#### [To do]
Return the entries below in their exact form, leaving the pictures out.

#### [Source data]
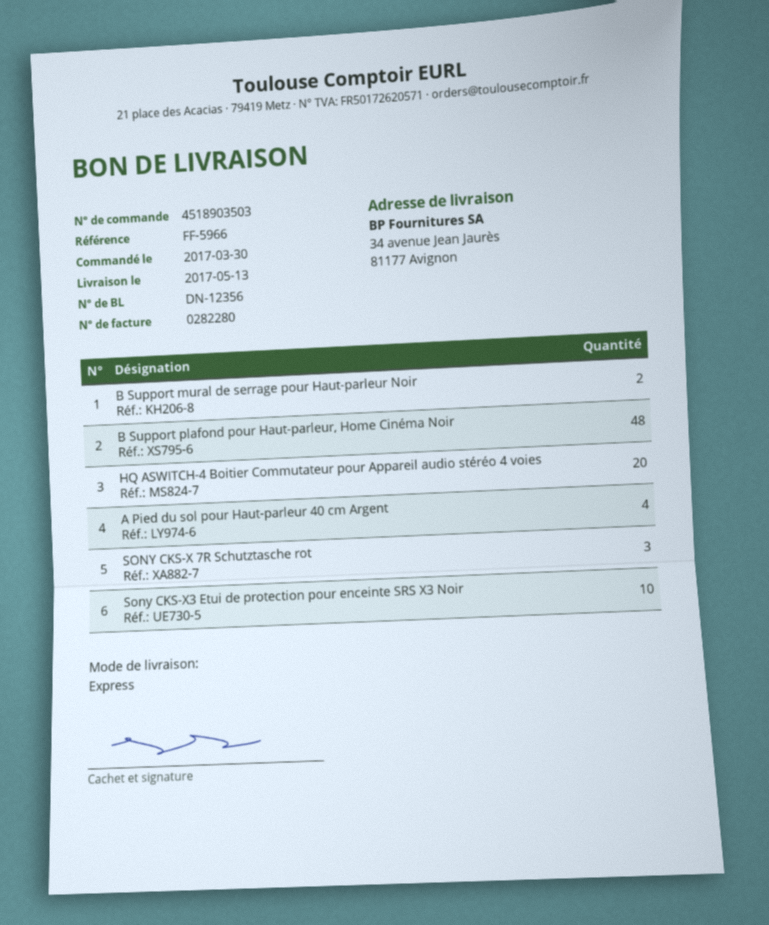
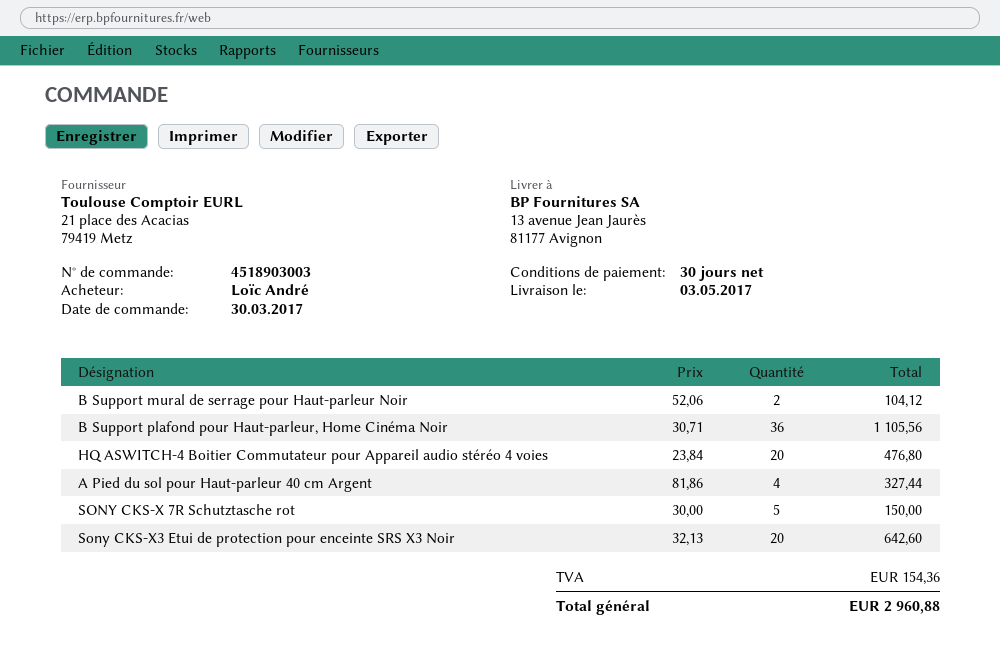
order number: 4518903503 -> 4518903003
delivery date: 2017-05-13 -> 2017-05-03
ship to: 34 avenue Jean Jaurès, 81177 Avignon -> 13 avenue Jean Jaurès, 81177 Avignon
B Support plafond pour Haut-parleur, Home Cinéma Noir: 48 -> 36
SONY CKS-X 7R Schutztasche rot: 3 -> 5
Sony CKS-X3 Etui de protection pour enceinte SRS X3 Noir: 10 -> 20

#### [Written reply]
order number: 4518903503 -> 4518903003
delivery date: 2017-05-13 -> 2017-05-03
ship to: 34 avenue Jean Jaurès, 81177 Avignon -> 13 avenue Jean Jaurès, 81177 Avignon
B Support plafond pour Haut-parleur, Home Cinéma Noir: 48 -> 36
SONY CKS-X 7R Schutztasche rot: 3 -> 5
Sony CKS-X3 Etui de protection pour enceinte SRS X3 Noir: 10 -> 20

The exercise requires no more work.